Outset, this is non a day to explicate the Trinity! If your preaching has not been Trinitarian all through the year, then you are a heretic! If it is annihilation, and so it is a focal moment which asks yous to check how Trinitarian your preaching has been. If you are in any doubt about this, just stick with preaching on the lectionary passages (or whatever other biblical readings y'all are using this Sunday).
Secondly, nosotros take during the year focussed on various aspects of the work of the Father. More recently nosotros have (in Lent and Easter) focussed on the ministry, life, death, resurrection and ascension of Jesus. So we have celebrated the giving of the Spirit. So it is quite natural now to gloat the Trinity. This is non a separate subject; rather, it is a drawing together of the different threads with which this story has been weaved. This reflects the importance of the doctrine of the Trinity in Scripture: it is not explicitly taught (though some texts in Revelation come pretty close), merely information technology is the doctrine without which we cannot make sense of the narrative of Scripture itself.
Thirdly, this is definitely the time to avoid crass heresies, such as modalism ('water, ice, steam'), tritheism (The Shack) or social trinitarianism ('We are called to live in perichoretic community').
Then rather than another new posting, I offer hither some resources from previous years which I hope will encourage you not simply this Sunday, merely in all your Trinitarian preaching.
First, I was grateful to share the sermon Mike Higton, Professor of Theology and Ministry at Durham, preached on terminal year'south Trinity Sunday. To demonstrate that this was non complicated, he preached (almost) the whole sermon in words of one syllable. He concludes:
And so there is God, the one to whom nosotros pray, the one to whom nosotros wait, to whom we call out, the one who made the world and who loves all that has been made. Then at that place is God past our side, God once more the i with whom nosotros pray; God in the life of this man who shares our life, this man who lives the life of God by our side, and who pours out his life in dear for us. So there is God in our hearts, God in our guts, God one more time, the stream in which we dip our toes, the stream in which nosotros long to swim, the stream which filled the Son and tin can fill us as well, and behave us in love back to our source.

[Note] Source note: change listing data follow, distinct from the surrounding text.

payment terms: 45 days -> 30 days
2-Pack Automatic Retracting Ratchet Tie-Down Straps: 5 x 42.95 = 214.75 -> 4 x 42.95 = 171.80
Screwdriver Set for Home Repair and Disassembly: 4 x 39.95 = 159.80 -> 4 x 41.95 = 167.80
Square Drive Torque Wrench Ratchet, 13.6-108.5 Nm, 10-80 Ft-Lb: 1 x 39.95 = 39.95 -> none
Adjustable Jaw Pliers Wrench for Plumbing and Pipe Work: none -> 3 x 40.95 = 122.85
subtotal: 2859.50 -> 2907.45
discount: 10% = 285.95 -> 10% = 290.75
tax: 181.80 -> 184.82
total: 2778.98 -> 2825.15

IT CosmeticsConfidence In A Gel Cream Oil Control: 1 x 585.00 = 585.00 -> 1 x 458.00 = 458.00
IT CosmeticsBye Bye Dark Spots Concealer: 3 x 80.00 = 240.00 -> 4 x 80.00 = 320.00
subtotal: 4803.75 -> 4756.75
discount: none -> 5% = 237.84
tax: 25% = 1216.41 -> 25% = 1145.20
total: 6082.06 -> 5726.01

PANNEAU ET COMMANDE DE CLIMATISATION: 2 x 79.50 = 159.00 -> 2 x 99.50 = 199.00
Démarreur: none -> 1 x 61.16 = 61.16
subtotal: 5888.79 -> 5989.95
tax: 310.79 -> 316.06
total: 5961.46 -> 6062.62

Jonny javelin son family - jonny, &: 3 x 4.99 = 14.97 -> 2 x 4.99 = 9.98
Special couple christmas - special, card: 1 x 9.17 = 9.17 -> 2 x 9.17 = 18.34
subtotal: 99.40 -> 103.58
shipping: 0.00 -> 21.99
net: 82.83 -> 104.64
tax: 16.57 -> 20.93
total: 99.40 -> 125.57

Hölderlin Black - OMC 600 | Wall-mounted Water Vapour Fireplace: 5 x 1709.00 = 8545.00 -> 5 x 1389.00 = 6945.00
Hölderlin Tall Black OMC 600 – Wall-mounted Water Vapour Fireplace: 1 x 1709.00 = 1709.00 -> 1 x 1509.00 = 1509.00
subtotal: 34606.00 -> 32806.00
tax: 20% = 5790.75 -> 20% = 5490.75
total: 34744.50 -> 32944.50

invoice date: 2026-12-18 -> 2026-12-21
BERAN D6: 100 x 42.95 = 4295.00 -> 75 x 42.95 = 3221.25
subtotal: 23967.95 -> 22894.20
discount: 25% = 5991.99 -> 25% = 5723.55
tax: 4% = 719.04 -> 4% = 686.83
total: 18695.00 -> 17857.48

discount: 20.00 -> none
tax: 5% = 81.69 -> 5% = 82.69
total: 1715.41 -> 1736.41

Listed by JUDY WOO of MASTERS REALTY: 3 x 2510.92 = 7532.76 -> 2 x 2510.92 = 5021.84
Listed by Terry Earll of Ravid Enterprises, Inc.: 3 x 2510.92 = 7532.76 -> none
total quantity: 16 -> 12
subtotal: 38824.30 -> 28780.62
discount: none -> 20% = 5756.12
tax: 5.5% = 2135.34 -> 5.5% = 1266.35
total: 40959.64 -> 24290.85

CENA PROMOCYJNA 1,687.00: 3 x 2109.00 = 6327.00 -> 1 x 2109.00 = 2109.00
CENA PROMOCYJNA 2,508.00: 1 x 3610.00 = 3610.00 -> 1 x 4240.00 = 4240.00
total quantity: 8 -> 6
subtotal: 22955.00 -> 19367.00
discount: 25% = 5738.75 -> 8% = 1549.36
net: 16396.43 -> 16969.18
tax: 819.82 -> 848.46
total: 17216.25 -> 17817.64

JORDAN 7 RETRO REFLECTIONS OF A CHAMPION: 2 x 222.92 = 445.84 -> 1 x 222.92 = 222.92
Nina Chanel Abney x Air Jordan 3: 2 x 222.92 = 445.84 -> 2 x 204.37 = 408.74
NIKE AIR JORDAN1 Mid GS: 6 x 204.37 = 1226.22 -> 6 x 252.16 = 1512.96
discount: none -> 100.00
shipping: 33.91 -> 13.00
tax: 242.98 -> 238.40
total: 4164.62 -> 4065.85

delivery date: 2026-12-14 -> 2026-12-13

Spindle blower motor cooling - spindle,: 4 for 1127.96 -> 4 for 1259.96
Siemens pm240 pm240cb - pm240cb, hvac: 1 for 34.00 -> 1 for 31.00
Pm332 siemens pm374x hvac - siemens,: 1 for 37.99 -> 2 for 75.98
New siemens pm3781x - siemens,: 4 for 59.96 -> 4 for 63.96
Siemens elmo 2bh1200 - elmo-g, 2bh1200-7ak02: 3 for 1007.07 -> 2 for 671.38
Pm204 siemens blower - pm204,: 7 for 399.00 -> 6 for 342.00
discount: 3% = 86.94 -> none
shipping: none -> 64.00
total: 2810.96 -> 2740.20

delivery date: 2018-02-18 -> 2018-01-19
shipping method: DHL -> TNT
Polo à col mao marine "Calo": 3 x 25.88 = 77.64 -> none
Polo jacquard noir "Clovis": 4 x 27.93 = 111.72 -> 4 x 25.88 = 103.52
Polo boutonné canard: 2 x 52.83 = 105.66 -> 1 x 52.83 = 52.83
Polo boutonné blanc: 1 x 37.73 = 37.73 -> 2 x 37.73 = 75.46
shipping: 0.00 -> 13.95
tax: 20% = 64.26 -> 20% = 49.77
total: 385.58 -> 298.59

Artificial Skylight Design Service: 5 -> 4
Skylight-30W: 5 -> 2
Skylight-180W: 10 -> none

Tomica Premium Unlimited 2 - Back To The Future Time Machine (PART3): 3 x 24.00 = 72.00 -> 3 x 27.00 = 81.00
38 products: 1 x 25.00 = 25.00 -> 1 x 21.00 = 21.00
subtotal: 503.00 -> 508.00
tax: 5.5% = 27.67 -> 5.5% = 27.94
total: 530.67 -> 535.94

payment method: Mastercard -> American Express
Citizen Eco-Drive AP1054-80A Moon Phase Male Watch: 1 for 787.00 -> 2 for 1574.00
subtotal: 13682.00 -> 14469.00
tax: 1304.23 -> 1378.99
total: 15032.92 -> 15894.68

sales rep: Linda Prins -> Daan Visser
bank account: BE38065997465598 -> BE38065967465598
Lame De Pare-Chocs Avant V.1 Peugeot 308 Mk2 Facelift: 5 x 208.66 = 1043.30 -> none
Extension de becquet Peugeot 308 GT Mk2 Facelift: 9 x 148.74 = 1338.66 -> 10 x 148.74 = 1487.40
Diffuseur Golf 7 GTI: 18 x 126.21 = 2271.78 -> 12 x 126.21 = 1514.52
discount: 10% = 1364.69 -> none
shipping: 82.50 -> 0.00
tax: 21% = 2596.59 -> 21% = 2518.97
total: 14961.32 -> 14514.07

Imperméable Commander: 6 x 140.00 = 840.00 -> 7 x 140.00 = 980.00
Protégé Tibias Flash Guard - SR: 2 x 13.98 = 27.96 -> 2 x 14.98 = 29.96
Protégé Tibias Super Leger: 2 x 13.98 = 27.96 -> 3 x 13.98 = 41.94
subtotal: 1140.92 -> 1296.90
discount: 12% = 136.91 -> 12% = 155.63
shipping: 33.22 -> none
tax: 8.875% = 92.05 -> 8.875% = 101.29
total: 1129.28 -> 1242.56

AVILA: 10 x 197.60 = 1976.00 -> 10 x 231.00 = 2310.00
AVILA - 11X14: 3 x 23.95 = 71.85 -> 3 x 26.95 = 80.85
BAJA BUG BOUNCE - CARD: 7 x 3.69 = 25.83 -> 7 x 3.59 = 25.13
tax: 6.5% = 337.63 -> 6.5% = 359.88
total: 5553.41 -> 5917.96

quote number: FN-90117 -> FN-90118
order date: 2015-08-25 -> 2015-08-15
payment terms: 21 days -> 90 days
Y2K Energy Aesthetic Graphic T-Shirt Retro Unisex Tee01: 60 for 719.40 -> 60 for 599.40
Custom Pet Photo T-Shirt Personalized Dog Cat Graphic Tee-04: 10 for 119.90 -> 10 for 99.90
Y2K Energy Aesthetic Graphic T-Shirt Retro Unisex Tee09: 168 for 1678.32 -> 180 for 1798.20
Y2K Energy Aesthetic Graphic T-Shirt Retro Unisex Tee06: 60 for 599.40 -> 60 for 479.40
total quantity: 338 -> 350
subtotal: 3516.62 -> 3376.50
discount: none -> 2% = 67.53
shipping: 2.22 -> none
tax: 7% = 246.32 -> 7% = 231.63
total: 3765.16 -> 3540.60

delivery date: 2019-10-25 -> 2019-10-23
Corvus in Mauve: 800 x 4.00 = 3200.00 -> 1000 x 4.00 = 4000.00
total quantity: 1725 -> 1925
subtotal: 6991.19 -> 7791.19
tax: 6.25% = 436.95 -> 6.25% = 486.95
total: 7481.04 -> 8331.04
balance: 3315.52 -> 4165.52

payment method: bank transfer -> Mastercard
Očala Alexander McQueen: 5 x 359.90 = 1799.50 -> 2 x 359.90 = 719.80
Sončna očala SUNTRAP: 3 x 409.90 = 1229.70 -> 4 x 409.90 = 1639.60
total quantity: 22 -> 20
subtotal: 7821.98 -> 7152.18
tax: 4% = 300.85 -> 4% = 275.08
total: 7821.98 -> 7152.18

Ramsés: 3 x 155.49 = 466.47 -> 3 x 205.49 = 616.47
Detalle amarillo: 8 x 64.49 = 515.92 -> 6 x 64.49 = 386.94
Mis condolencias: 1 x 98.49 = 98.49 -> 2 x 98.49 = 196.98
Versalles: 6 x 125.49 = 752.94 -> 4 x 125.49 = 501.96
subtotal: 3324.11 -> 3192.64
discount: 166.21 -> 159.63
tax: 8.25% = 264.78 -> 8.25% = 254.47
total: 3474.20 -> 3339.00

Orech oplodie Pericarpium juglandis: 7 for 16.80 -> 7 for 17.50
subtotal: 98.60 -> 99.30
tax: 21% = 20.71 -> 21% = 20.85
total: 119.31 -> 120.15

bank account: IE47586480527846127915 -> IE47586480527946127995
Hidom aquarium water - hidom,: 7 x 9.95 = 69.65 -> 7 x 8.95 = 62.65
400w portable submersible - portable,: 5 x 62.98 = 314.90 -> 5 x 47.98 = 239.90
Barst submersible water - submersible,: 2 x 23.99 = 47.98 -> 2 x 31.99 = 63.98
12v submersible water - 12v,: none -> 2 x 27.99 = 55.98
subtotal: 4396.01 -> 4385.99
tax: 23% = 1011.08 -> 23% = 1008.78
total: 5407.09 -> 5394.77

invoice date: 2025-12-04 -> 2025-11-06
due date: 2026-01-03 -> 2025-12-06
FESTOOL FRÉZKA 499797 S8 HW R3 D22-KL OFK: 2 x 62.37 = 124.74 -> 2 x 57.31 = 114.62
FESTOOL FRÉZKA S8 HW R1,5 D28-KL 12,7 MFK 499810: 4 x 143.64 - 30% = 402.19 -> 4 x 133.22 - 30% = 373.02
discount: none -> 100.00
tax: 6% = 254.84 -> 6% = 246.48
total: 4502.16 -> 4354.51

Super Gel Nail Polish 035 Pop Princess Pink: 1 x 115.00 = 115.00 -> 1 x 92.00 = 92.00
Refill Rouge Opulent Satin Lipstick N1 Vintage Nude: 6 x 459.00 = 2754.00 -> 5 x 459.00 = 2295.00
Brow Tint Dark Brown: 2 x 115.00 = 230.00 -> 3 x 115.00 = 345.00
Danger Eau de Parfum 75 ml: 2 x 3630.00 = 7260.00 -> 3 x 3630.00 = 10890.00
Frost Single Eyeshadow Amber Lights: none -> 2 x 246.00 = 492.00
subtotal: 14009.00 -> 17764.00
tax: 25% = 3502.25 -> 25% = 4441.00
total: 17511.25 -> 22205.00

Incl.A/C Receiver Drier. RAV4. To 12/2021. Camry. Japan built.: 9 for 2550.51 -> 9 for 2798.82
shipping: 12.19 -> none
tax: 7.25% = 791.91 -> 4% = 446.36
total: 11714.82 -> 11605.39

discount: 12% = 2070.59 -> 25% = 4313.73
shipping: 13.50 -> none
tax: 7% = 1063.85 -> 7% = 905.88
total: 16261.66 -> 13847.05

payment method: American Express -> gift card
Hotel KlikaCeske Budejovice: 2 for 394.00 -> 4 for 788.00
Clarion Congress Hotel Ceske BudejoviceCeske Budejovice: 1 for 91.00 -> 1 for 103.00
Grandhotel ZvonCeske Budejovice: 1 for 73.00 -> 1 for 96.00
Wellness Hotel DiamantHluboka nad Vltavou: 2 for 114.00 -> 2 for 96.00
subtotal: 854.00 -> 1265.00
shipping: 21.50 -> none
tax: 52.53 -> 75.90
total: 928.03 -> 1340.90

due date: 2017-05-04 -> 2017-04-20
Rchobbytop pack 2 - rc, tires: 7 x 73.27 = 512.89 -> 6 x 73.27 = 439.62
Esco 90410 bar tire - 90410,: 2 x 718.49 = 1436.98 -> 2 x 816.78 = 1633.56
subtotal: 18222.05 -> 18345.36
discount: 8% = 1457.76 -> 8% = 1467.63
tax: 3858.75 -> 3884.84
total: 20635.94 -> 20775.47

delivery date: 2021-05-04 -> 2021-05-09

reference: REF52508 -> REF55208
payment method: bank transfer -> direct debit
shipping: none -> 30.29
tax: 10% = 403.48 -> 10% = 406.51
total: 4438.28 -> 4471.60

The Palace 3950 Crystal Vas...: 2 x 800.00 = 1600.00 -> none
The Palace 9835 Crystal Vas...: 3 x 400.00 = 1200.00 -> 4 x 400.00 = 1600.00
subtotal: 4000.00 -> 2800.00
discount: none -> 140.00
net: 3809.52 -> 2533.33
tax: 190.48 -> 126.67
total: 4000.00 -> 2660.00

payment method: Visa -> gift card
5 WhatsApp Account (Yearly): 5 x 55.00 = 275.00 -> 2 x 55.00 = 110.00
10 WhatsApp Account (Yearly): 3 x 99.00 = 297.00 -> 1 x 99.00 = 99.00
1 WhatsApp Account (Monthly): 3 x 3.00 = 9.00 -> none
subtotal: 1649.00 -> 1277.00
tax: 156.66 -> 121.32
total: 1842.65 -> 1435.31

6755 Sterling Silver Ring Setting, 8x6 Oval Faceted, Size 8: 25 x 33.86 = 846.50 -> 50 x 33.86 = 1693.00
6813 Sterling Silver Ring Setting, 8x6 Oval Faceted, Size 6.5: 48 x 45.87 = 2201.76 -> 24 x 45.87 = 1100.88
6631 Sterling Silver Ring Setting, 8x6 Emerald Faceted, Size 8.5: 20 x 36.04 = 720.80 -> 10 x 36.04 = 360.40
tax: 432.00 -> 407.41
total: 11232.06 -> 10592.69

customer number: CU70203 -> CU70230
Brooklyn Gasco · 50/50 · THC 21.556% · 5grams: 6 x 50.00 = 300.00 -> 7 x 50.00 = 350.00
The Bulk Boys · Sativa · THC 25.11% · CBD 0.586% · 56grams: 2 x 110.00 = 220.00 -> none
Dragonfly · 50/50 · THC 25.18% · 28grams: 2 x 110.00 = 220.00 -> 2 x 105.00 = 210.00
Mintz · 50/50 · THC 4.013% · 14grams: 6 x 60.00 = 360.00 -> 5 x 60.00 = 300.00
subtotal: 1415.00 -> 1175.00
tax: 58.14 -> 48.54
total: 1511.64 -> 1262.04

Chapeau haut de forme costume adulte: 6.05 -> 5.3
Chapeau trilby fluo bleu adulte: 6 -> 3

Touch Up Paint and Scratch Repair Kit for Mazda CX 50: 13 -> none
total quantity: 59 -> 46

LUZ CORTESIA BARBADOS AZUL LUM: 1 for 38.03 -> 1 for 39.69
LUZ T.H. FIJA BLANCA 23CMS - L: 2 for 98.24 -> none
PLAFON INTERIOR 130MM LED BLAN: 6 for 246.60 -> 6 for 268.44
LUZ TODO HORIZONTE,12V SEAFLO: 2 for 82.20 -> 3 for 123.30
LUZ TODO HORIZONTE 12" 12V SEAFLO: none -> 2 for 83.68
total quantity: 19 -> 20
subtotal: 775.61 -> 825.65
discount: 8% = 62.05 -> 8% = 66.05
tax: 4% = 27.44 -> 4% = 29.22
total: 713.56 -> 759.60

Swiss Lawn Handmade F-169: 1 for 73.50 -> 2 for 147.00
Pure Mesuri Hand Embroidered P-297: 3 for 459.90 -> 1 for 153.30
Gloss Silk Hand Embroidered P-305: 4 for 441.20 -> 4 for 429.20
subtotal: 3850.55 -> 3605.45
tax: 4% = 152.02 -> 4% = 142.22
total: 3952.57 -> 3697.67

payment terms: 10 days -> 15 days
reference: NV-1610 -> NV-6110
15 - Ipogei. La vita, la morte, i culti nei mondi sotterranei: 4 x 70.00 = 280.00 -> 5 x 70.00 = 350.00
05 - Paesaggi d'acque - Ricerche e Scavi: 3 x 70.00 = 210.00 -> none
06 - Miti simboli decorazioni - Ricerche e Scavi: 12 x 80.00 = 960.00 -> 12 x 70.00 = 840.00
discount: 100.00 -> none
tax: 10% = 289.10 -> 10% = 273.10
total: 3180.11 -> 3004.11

The life of the one God meets us in all these 3 ways, and all that we meet in these three ways, has its roots deep, deep downwardly in God'due south life –all the way down in God's life –in ways that our minds are not fit to grasp in ways that intermission our words to bits. One life, one love, one will, works through these three to meet us when we pray, to grab concord of united states, to bear us upwards – and to take the states home.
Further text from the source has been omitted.